🦜️🔗LangChain Haskell

⚡ Building applications with LLMs through composability in Haskell! ⚡

Introduction

LangChain Haskell is a robust port of the original LangChain library, bringing its powerful natural language processing capabilities to the Haskell ecosystem. This library enables developers to build applications powered by large language models (LLMs) with ease and flexibility.

Documentation

Hackage API reference

Features

  • LLM Integration: Seamlessly interact with various language models, including OpenAI’s GPT series and others.
  • Prompt Templates: Create and manage dynamic prompts for different tasks.
  • Memory Management: Implement conversational memory to maintain context across interactions.
  • Agents and Tools: Develop agents that can utilize tools to perform complex tasks.
  • Document Loaders: Load and process documents from various sources for use in your applications.
  • Text Splitter: Components for splitting text into smaller chunks for processing.
  • Output Parser: Components for parsing and processing the output of LLMs.
  • VectorStore and Retriever: Mechanism for storing and retrieving document embeddings.
  • Embeddings: Components for generating vector representations of text.

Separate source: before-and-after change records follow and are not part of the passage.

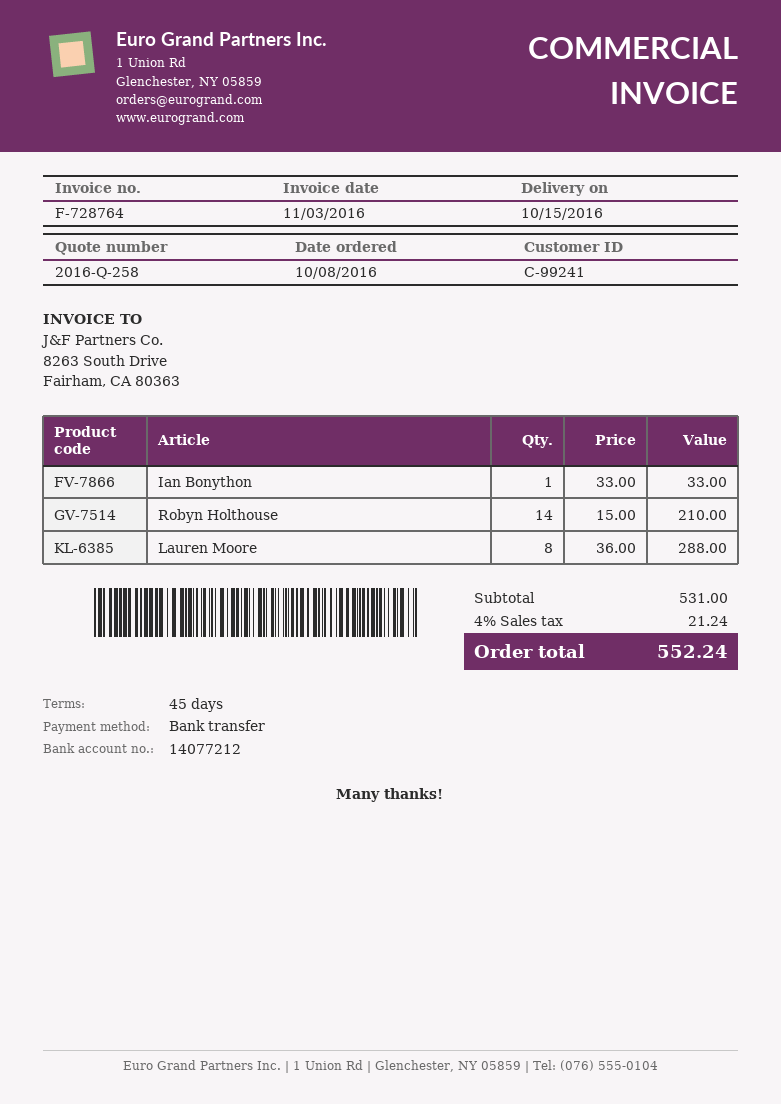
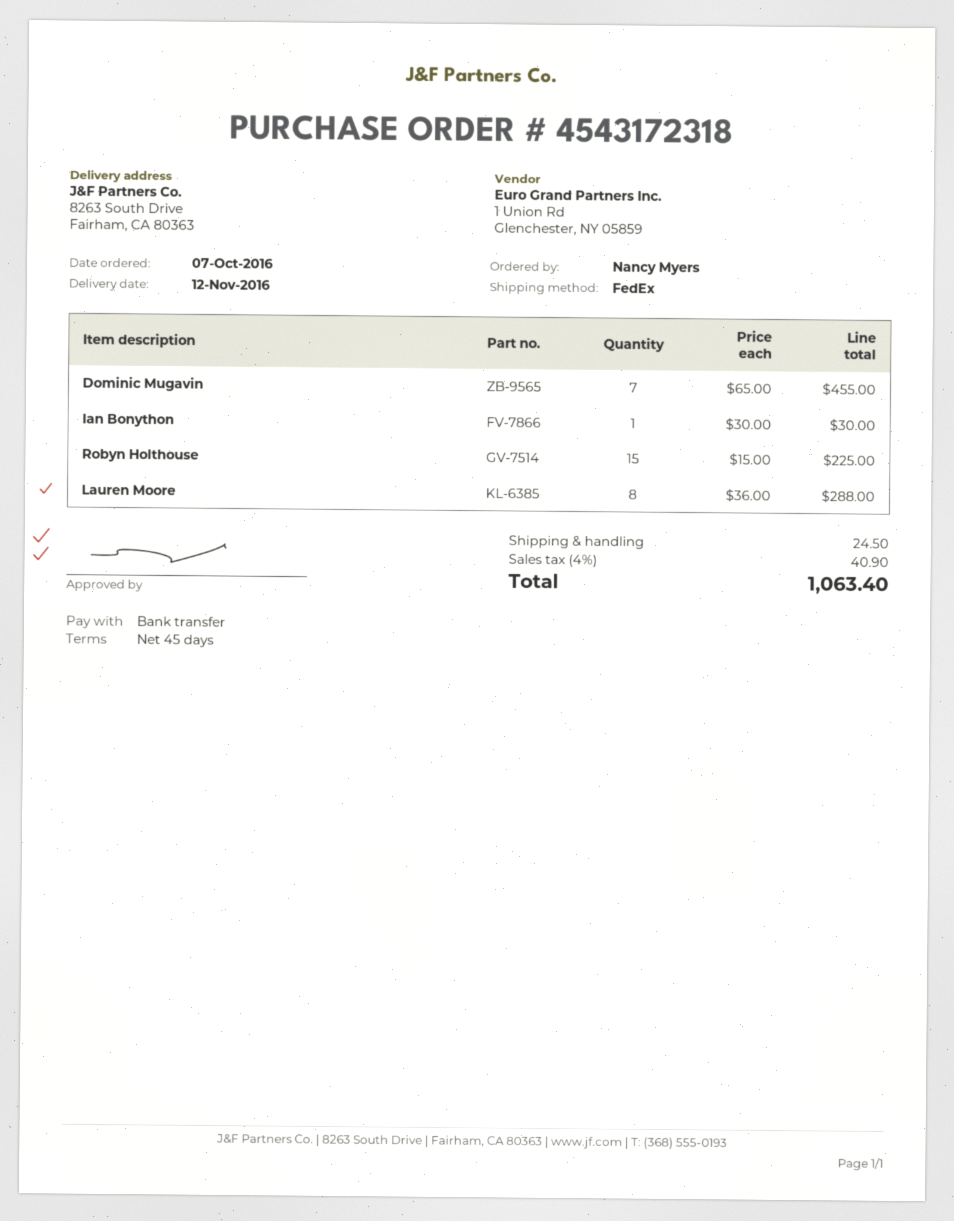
order date: 2016-10-08 -> 2016-10-07
delivery date: 2016-10-15 -> 2016-11-12
Ian Bonython: 1 x 33.00 = 33.00 -> 1 x 30.00 = 30.00
Robyn Holthouse: 14 x 15.00 = 210.00 -> 15 x 15.00 = 225.00
Dominic Mugavin: none -> 7 x 65.00 = 455.00
shipping: none -> 24.50
tax: 4% = 21.24 -> 4% = 40.90
total: 552.24 -> 1063.40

Current Supported Providers

  • Ollama
  • OpenAI
  • Huggingface
  • More to come…

Installation

To use LangChain Haskell in your project, add it to your package dependencies. If you’re using Stack, include it in your package.yaml:

dependencies:
  - base < 5
  - langchain-hs

Then, run the build command for your respective build tool to fetch and compile the dependency.

Quickstart

Here’s a simple example demonstrating how to use LangChain Haskell to interact with an LLM:

{-# LANGUAGE OverloadedStrings #-}
module Main (main) where

import Langchain.LLM.Ollama
import Langchain.LLM.Core
import Langchain.PromptTemplate
import Langchain.Callback
import qualified Data.Map.Strict as Map
import qualified Data.Text as T

main :: IO ()
main = do 
  let ollamaLLM = Ollama "llama3.2" [stdOutCallback]
      prompt = PromptTemplate "Translate the following English text to French: {text}"
      input = Map.fromList [("text", "Hello, how are you?")]
      
  case renderPrompt prompt input of
    Left e -> putStrLn $ "Error: " ++ e
    Right renderedPrompt -> do
      eRes <- generate ollamaLLM renderedPrompt Nothing
      case eRes of
        Left err -> putStrLn $ "Error: " ++ err
        Right response -> putStrLn $ "Translation: " ++ (T.unpack response)

Contributing

Contributions are welcome! If you’d like to contribute, please fork the repository and submit a pull request. For major changes, please open an issue first to discuss what you’d like to change.

License

This project is licensed under the MIT License. See the LICENSE file for details.

Acknowledgements

This project is inspired by and builds upon the original LangChain library and its various ports in other programming languages. Special thanks to the developers of those projects for their foundational work.

Changes

Changelog for langchain-hs

All notable changes to this project will be documented in this file.

The format is based on Keep a Changelog, and this project adheres to the Haskell Package Versioning Policy.

Unreleased

0.0.2.0 - 2025-05-04

Added

  • Added OpenAI LLM integration.
  • Added DirectoryLoader for loading Documents from a directory.
  • Added HuggingFace LLM integration.
  • Added docusaurus documentation.
  • Added OpenAI embeddings integration.
  • Added GHC CI matrix build.
  • Added TokenBufferMemory Memory integration.
  • Added RetrievalQA chain.
  • Added CalculatorTool tool.

Fixed

  • Fixed loadAndSplit function for PdfLoader.
  • Minor documentation fixes.
  • Fixed WebScraper to only scrape textual content.
  • Made langchain-hs buildable till stack-lts-19.33
  • Fixed React agent.

Changed

  • Generalized LLMParams to accept different type per LLM.